Dov Peretz Elkins, Rosh Hashanah Readings: Inspiration, Information and Contemplation
“Getting Rid of the Mud We have a custom at weddings. Before you go to the wedding canopy, there is the veiling of the bride. At the veiling of the bride, I usually gather together all the blood relatives into a room, to ask them each to forgive each other, because it’s impossible to grow up in a family, with siblings and parents, without having some secret anger. And you don’t want people to have to go into the next phase of life with all this karmic load. So that is why bringing in those people is so important. That way they can forgive each other and really bless each other. It is a very powerful thing. On one occasion, a young girl was present while we were doing this forgiveness, and she wanted to know how to do it. I tell you, it was a wonderful thing that she asked this question. She really wanted to know how to do it. It was as if nobody had ever shown her how to do forgiving. So I said to her, “Could you imagine that you have a beautiful shiny white dress on, and here comes this big clump of mud and dirties it?

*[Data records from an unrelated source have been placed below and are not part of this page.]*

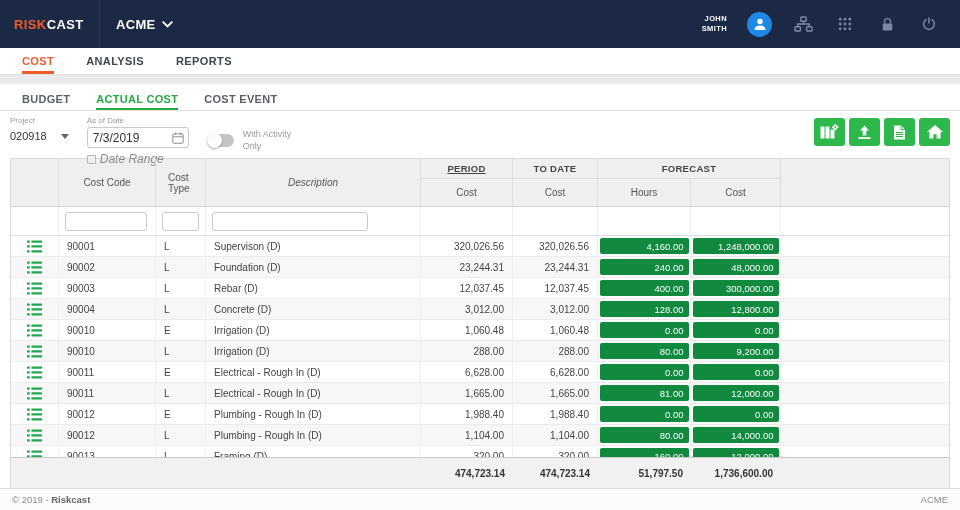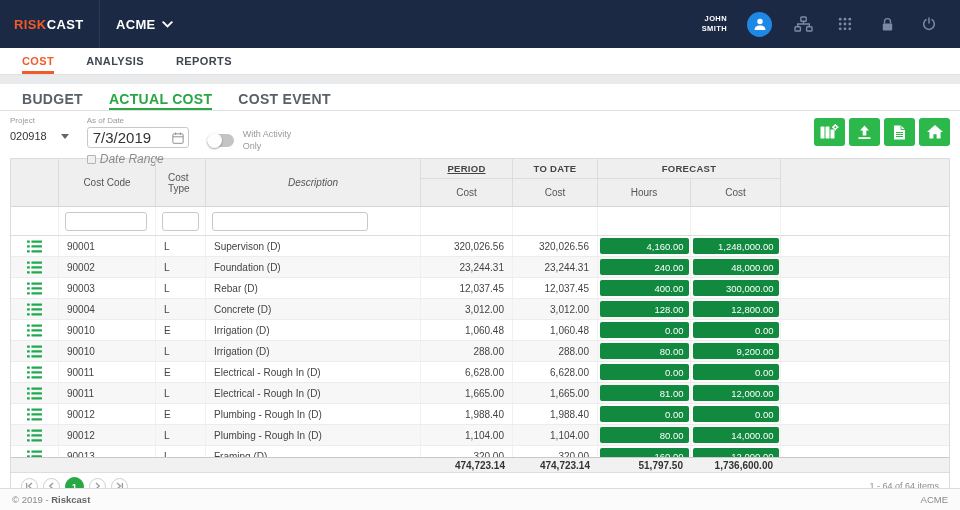"BUDGET" .stab { font-size: 14px -> 11px }
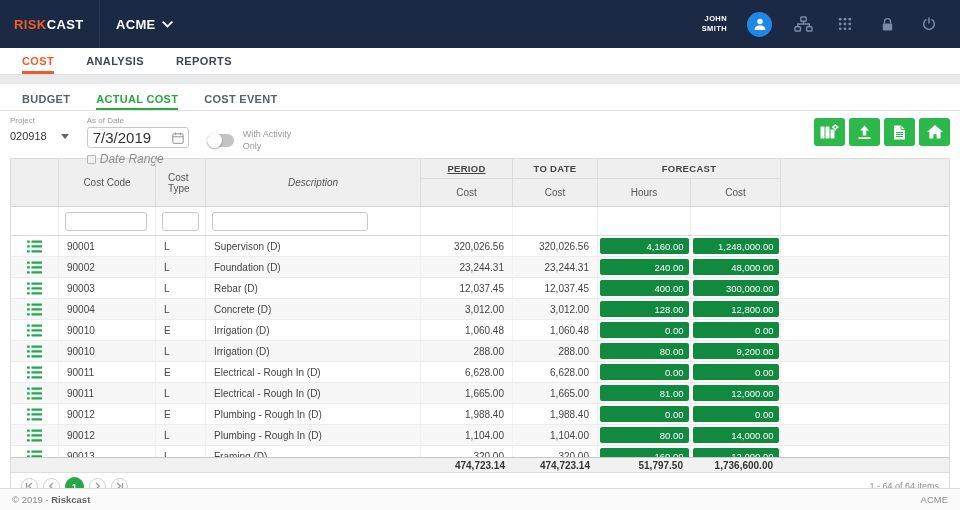"7/3/2019" .date-input input { font-size: 15px -> 12px }
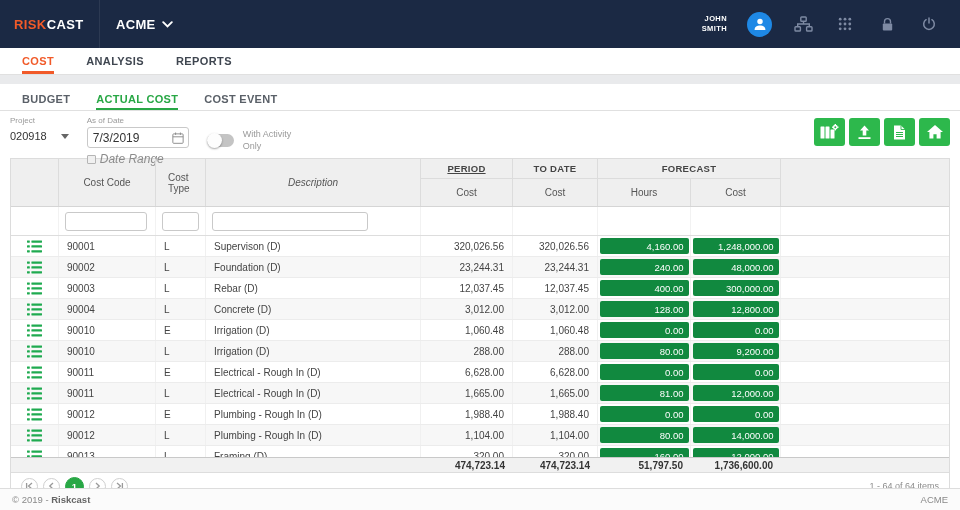"474,723.14" .totals-row { height: 15px -> 32px }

You would want to clean it off, wouldn’t you?” “Oh, yes,” she said. “Could you imagine then, instead of the mud being on the outside on your dress, the mud is on your heart?” “Uh huh.” “And being angry with people and not forgiving them is like mud on your heart.” “I sure want to get rid of that,” she said. “OK, how are you going to go about doing that?” I suggested that she close her eyes, raise up her hands in her imagination, and draw down some golden light and let it flow over that mud on her heart until it was all washed away. In this way she really understood forgiving. Do you understand how important it is, just as with this child, to respond decently when somebody says, “You ought to …,” and starts giving you advice and you want to say, “I’ve been trying to do it myself. You don’t have to scold me—show me how to do it”? This is the issue in all spiritual direction work. Rabbi Zalman Schachter-Shalomi”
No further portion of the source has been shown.